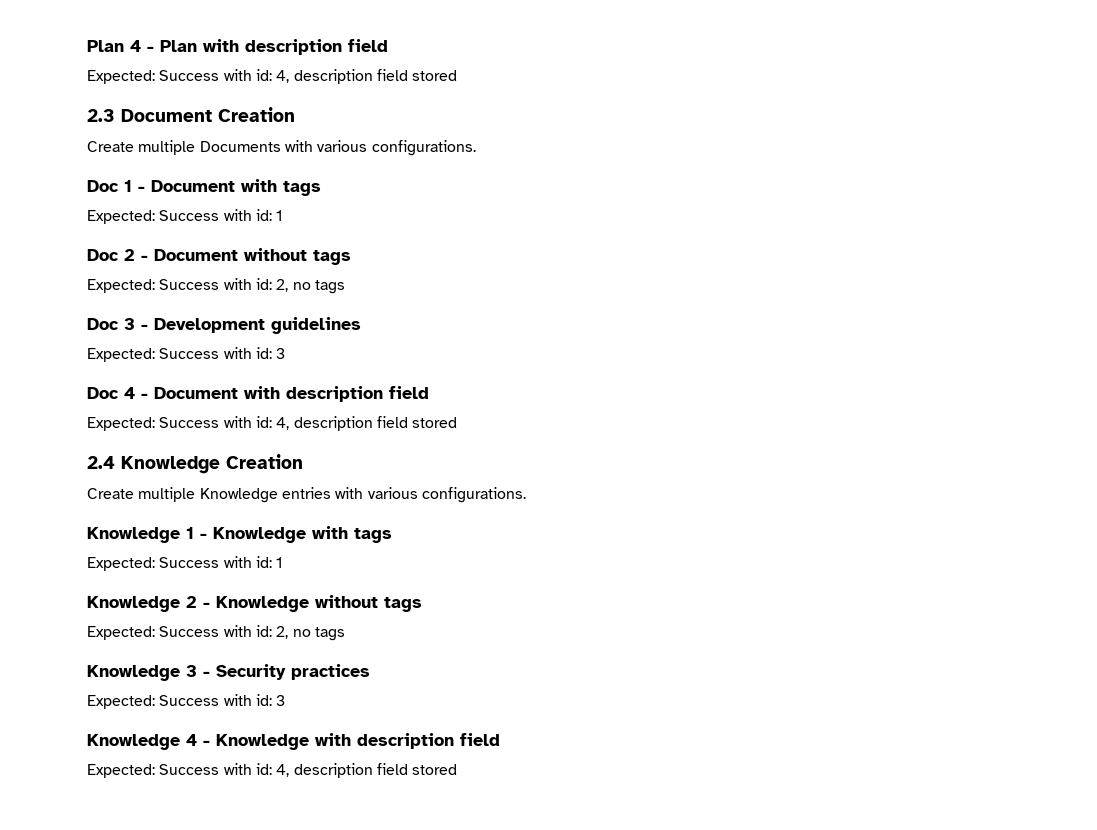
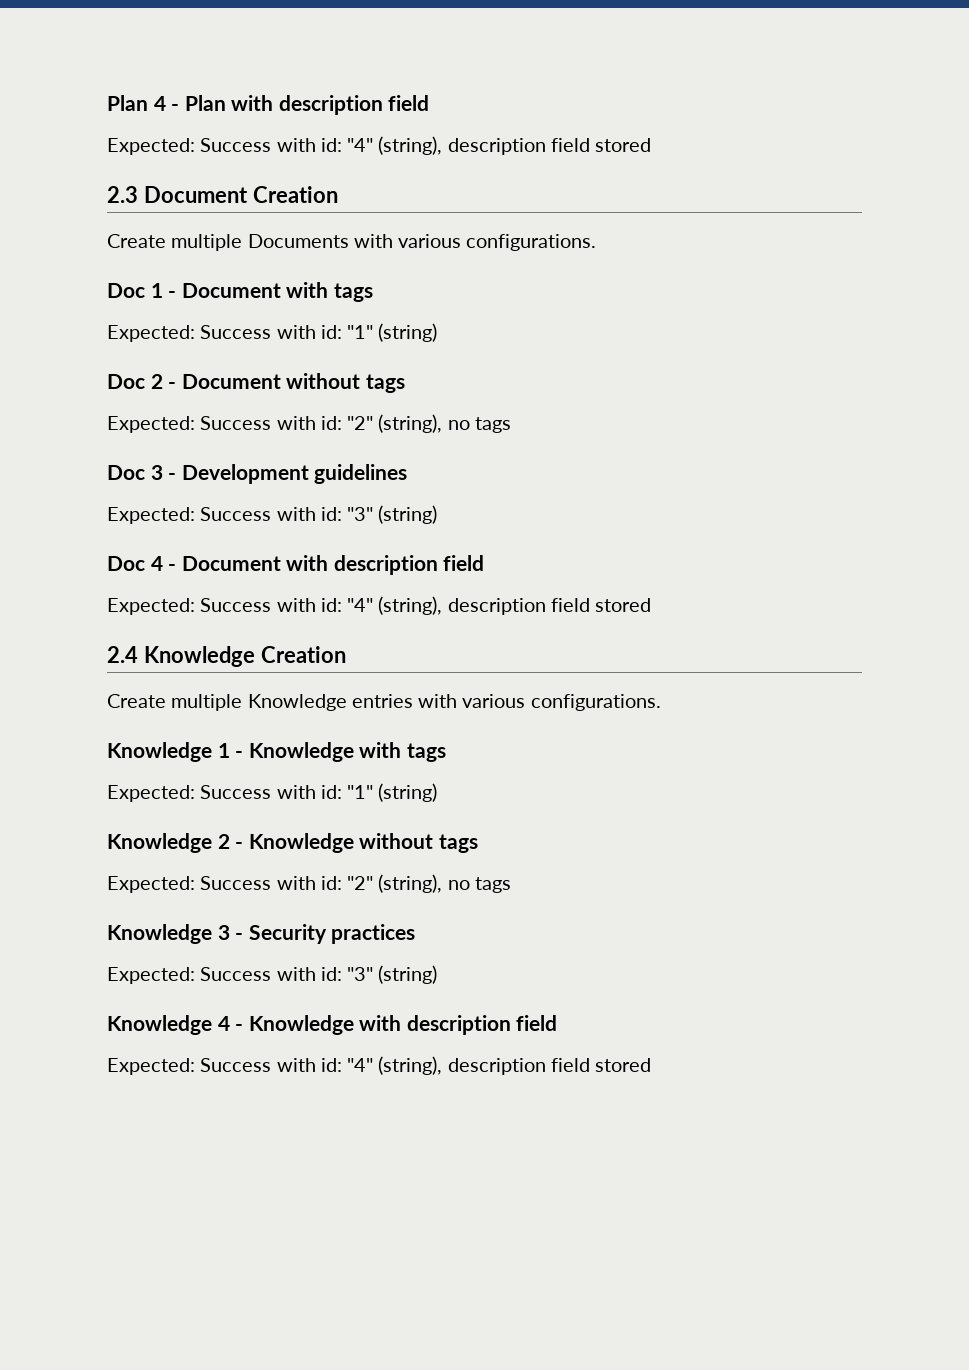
  Plan 4 - Plan with description field
- Expected: Success with id: 4, description field stored
+ Expected: Success with id: "4" (string), description field stored
  Doc 1 - Document with tags
- Expected: Success with id: 1
+ Expected: Success with id: "1" (string)
  Doc 2 - Document without tags
- Expected: Success with id: 2, no tags
+ Expected: Success with id: "2" (string), no tags
  Doc 3 - Development guidelines
- Expected: Success with id: 3
+ Expected: Success with id: "3" (string)
  Doc 4 - Document with description field
- Expected: Success with id: 4, description field stored
+ Expected: Success with id: "4" (string), description field stored
  Knowledge 1 - Knowledge with tags
- Expected: Success with id: 1
+ Expected: Success with id: "1" (string)
  Knowledge 2 - Knowledge without tags
- Expected: Success with id: 2, no tags
+ Expected: Success with id: "2" (string), no tags
  Knowledge 3 - Security practices
- Expected: Success with id: 3
+ Expected: Success with id: "3" (string)
  Knowledge 4 - Knowledge with description field
- Expected: Success with id: 4, description field stored
+ Expected: Success with id: "4" (string), description field stored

# ABOUT THIS EXERCISE
Retype the entries exactly, skipping every picture.

# ANSWER BELOW
  Plan 4 - Plan with description field
- Expected: Success with id: 4, description field stored
+ Expected: Success with id: "4" (string), description field stored
  Doc 1 - Document with tags
- Expected: Success with id: 1
+ Expected: Success with id: "1" (string)
  Doc 2 - Document without tags
- Expected: Success with id: 2, no tags
+ Expected: Success with id: "2" (string), no tags
  Doc 3 - Development guidelines
- Expected: Success with id: 3
+ Expected: Success with id: "3" (string)
  Doc 4 - Document with description field
- Expected: Success with id: 4, description field stored
+ Expected: Success with id: "4" (string), description field stored
  Knowledge 1 - Knowledge with tags
- Expected: Success with id: 1
+ Expected: Success with id: "1" (string)
  Knowledge 2 - Knowledge without tags
- Expected: Success with id: 2, no tags
+ Expected: Success with id: "2" (string), no tags
  Knowledge 3 - Security practices
- Expected: Success with id: 3
+ Expected: Success with id: "3" (string)
  Knowledge 4 - Knowledge with description field
- Expected: Success with id: 4, description field stored
+ Expected: Success with id: "4" (string), description field stored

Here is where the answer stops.